In “Time Conjurer”, I use the term “flying” to denote time travel my characters do by moving through the surfaces of photographs. This flight is meant to allow them access to people and places they cherish. These flights start as cathartic “vacations”, but become necessary excursions into the past to solve the mystery of a long lost aunt (Delilah Ashford) who was presumed dead, but had been reaching out to the main character (Kenny) through dreams.
The origin of the term “flying” in African American history is much more sober and spiritual, however. The story begins on Igbo Landing on St. Simon’s Island in Georgia. A group of enslaved Nigerians walked into the Atlantic to escape bondage. Their deaths were seen as an act of resistance that allowed their souls to return to their homeland. The story of this act spread among the enslaved Africans and inspired the use of “flying” or “flying away” as code for escape from plantations. The pervasive belief in the concept was documented as oral history via slave narratives. It was used in Toni Morrison’s “Song of Solomon” and Virginia Hamilton’s children’s book, “The People Could Fly.”

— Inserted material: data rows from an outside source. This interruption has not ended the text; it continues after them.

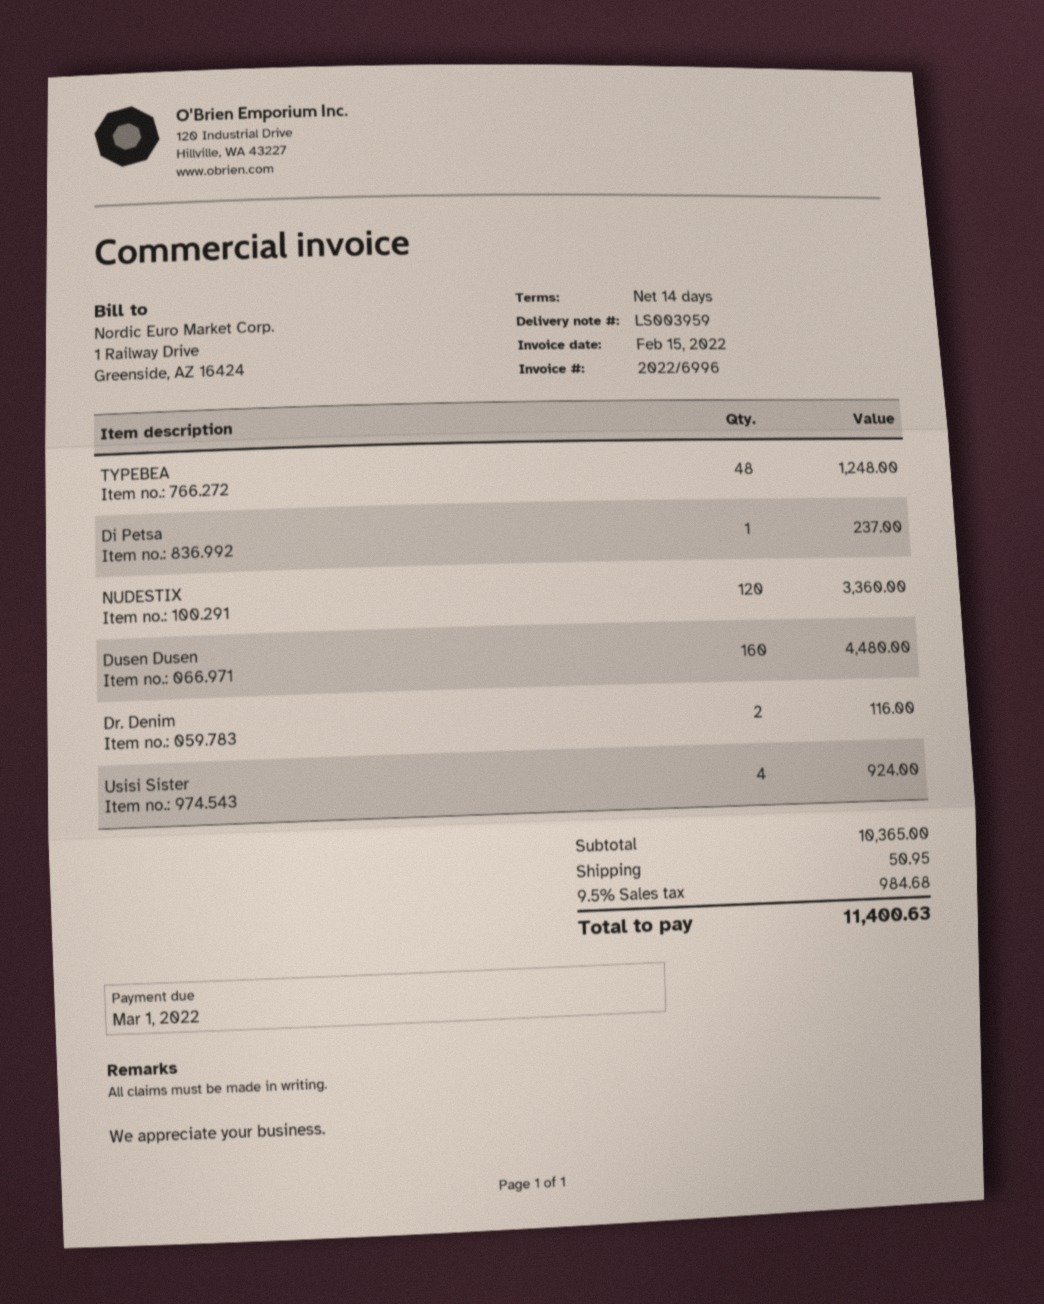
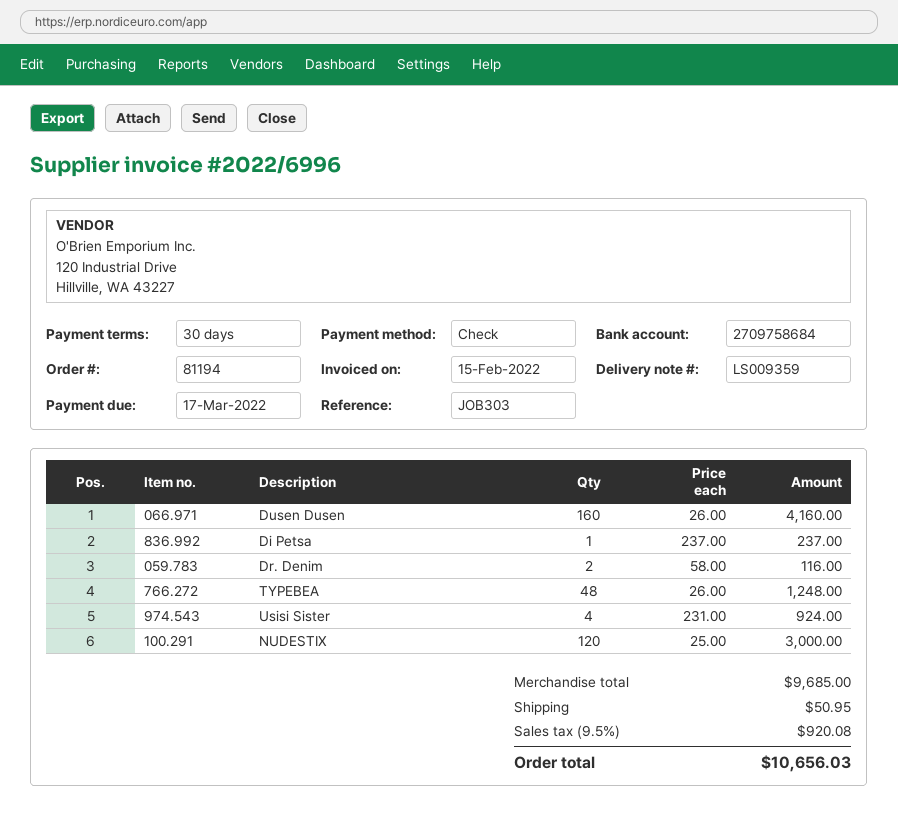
delivery note number: LS003959 -> LS009359
payment terms: 14 days -> 30 days
due date: 2022-03-01 -> 2022-03-17
NUDESTIX: 120 for 3360.00 -> 120 for 3000.00
Dusen Dusen: 160 for 4480.00 -> 160 for 4160.00
subtotal: 10365.00 -> 9685.00
tax: 9.5% = 984.68 -> 9.5% = 920.08
total: 11400.63 -> 10656.03

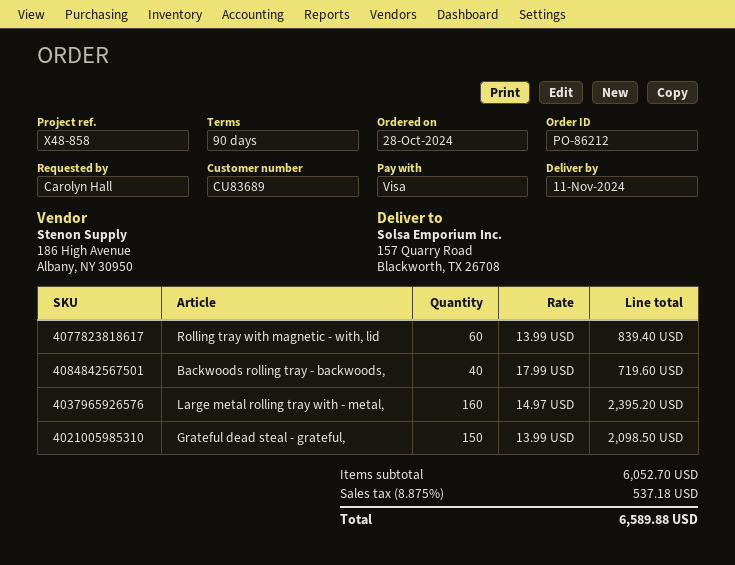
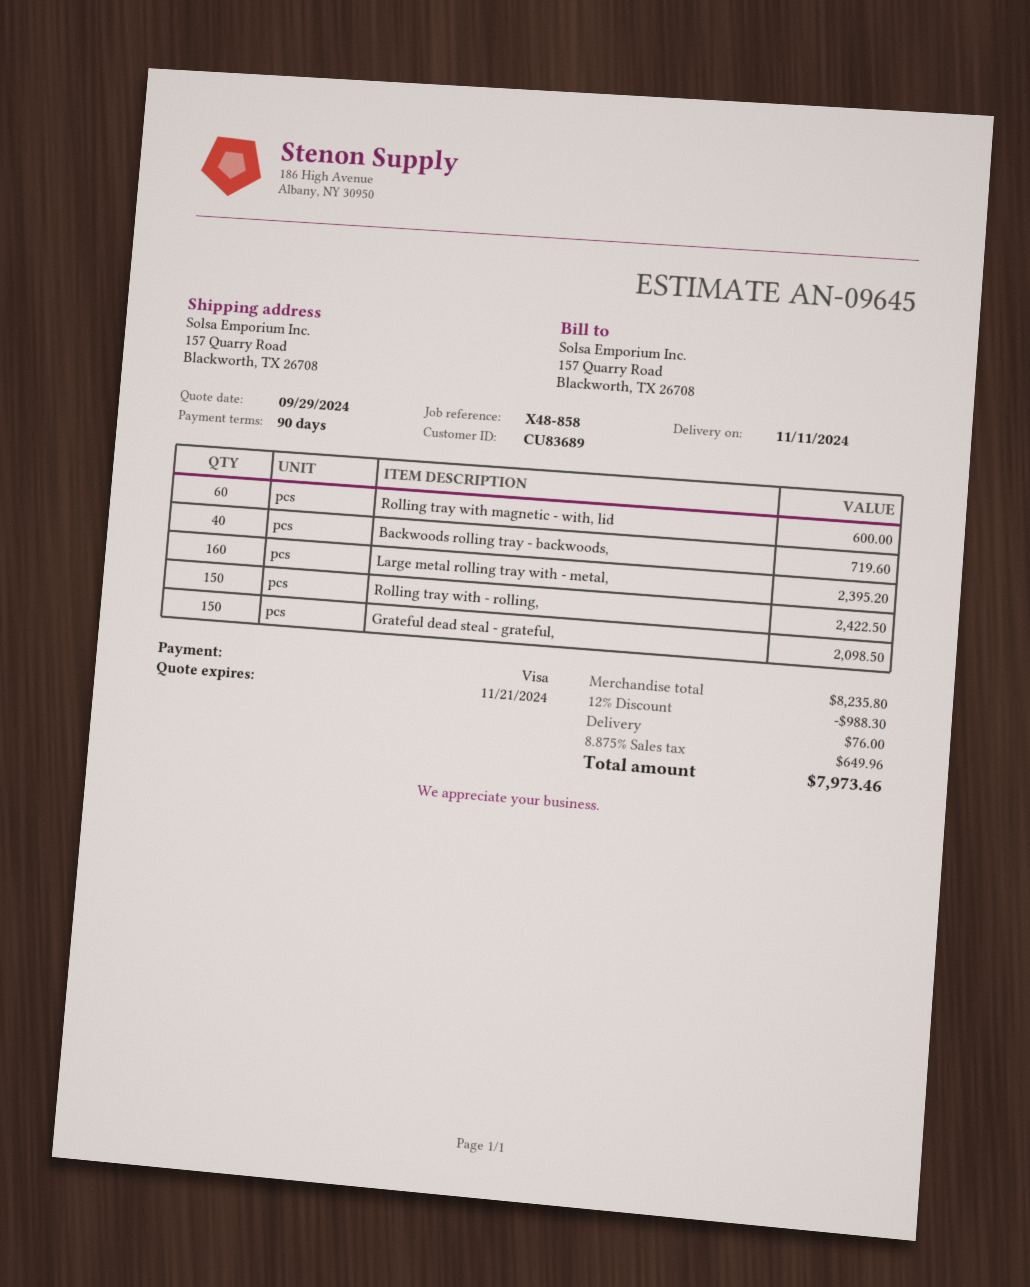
Rolling tray with magnetic - with, lid: 60 for 839.40 -> 60 for 600.00
Rolling tray with - rolling,: none -> 150 for 2422.50
subtotal: 6052.70 -> 8235.80
discount: none -> 12% = 988.30
shipping: none -> 76.00
tax: 8.875% = 537.18 -> 8.875% = 649.96
total: 6589.88 -> 7973.46

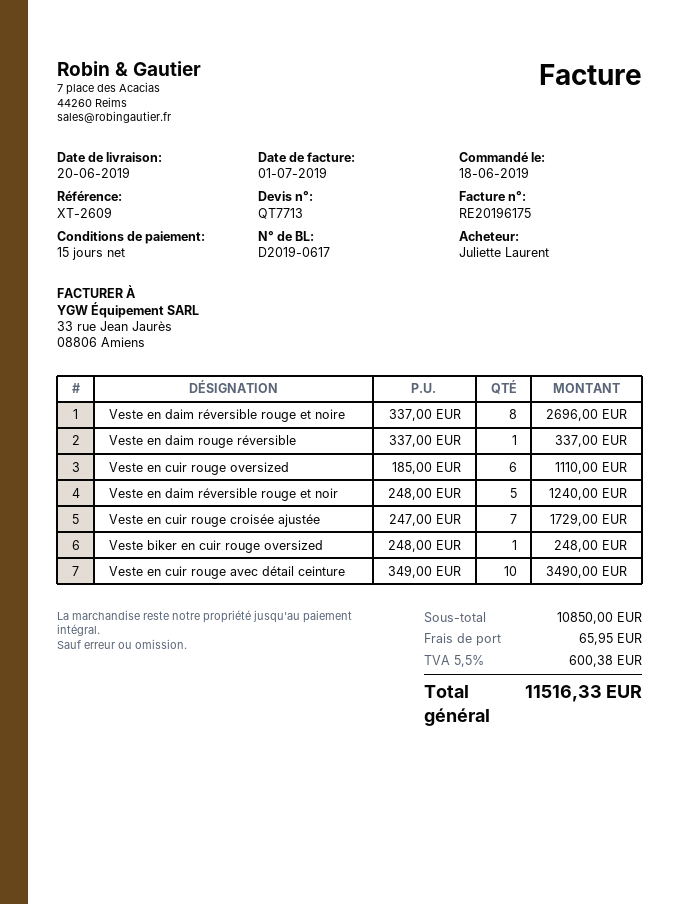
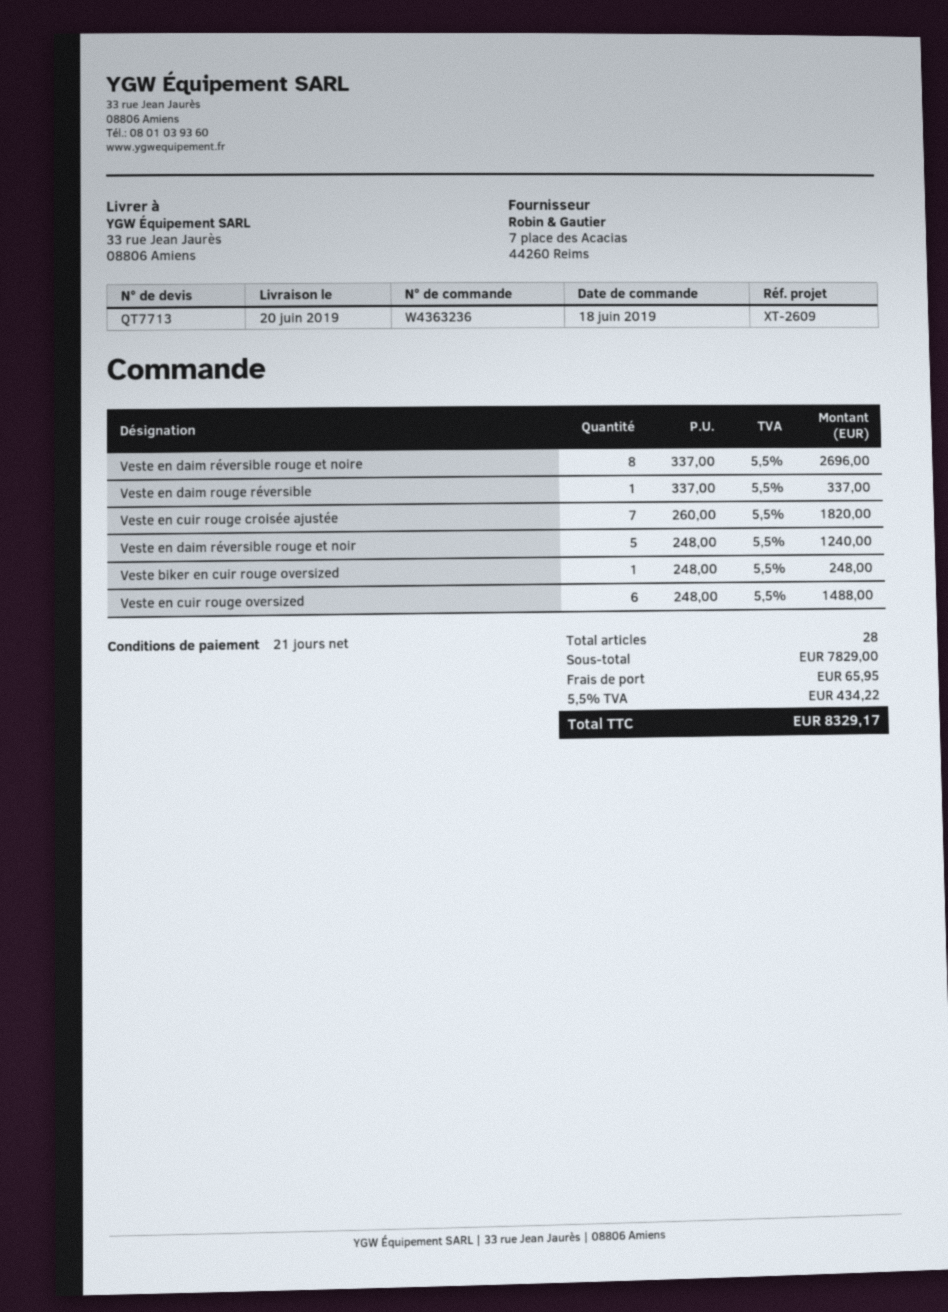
payment terms: 15 days -> 21 days
Veste en cuir rouge oversized: 6 x 185.00 = 1110.00 -> 6 x 248.00 = 1488.00
Veste en cuir rouge croisée ajustée: 7 x 247.00 = 1729.00 -> 7 x 260.00 = 1820.00
Veste en cuir rouge avec détail ceinture: 10 x 349.00 = 3490.00 -> none
subtotal: 10850.00 -> 7829.00
tax: 5.5% = 600.38 -> 5.5% = 434.22
total: 11516.33 -> 8329.17

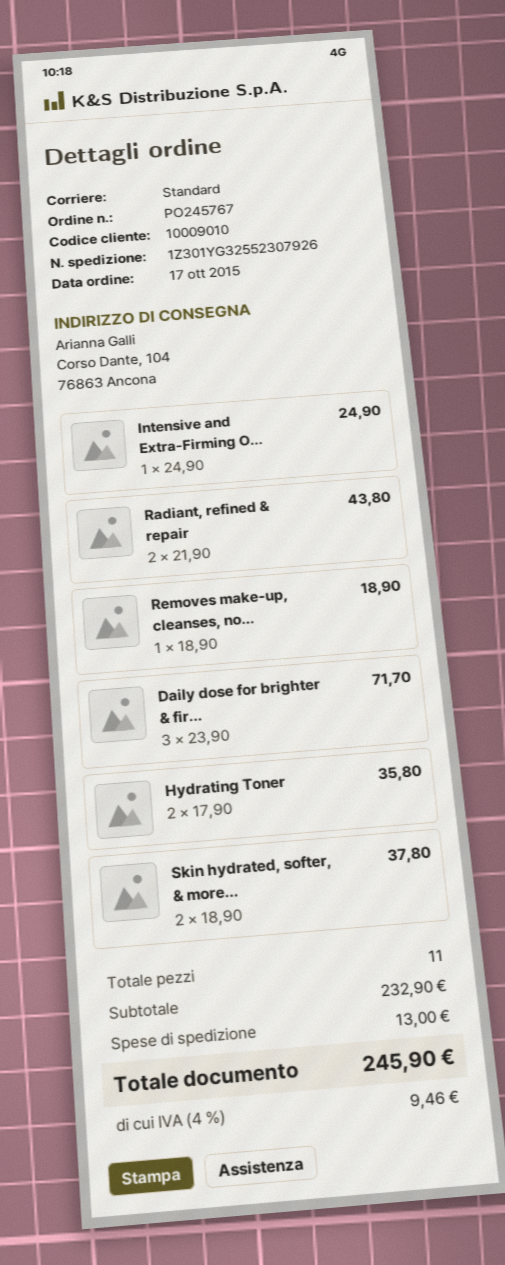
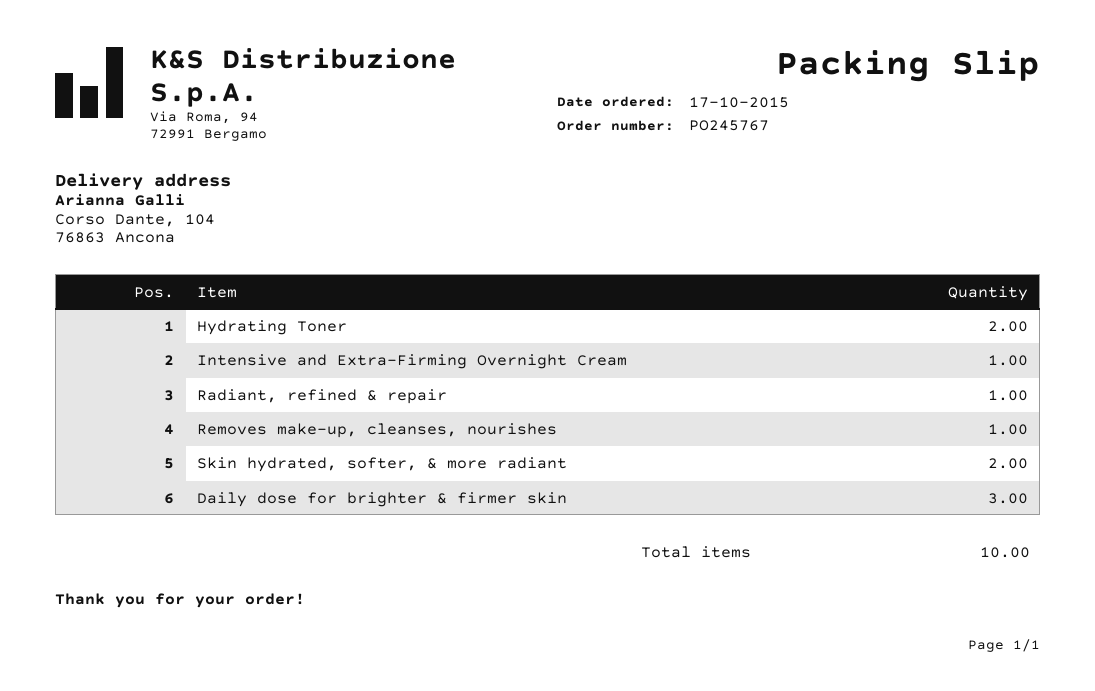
Radiant, refined & repair: 2 -> 1
total quantity: 11 -> 10

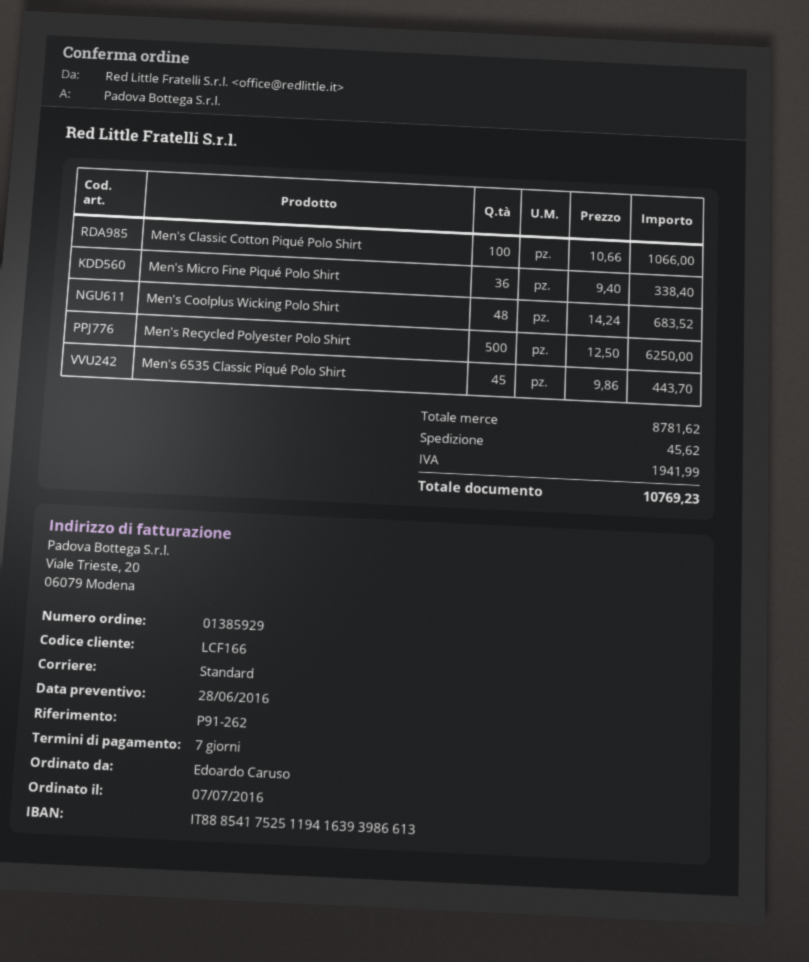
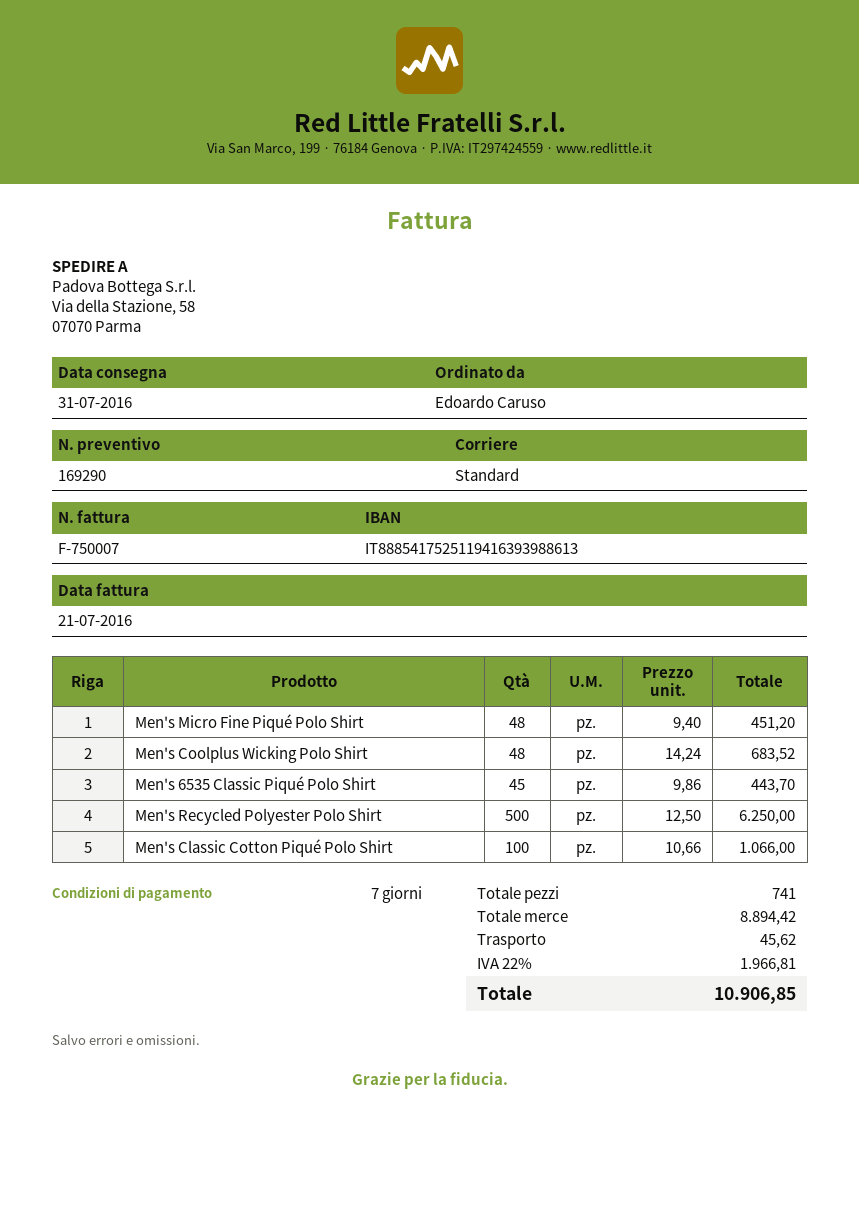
bank account: IT8885417525119416393986613 -> IT8885417525119416393988613
Men's Micro Fine Piqué Polo Shirt: 36 x 9.40 = 338.40 -> 48 x 9.40 = 451.20
subtotal: 8781.62 -> 8894.42
tax: 1941.99 -> 1966.81
total: 10769.23 -> 10906.85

In no way do I mean to trivialize the spiritual significance of “Flying”. In my own way, I am using it as a way to heal by undoing past injustice. Instead of simply escaping, “Flying” becomes proactive resistance where my characters can travel from 2019 to 1955 to help others heal from the traumas of the Jim Crow South. I hope my story is seen as the historical fiction/fantasy that it is.
I didn’t grow up seeing historical fiction/fantasy (print or visual) with African American protagonists. Although now such books exist, I hope my contribution is a useful addition.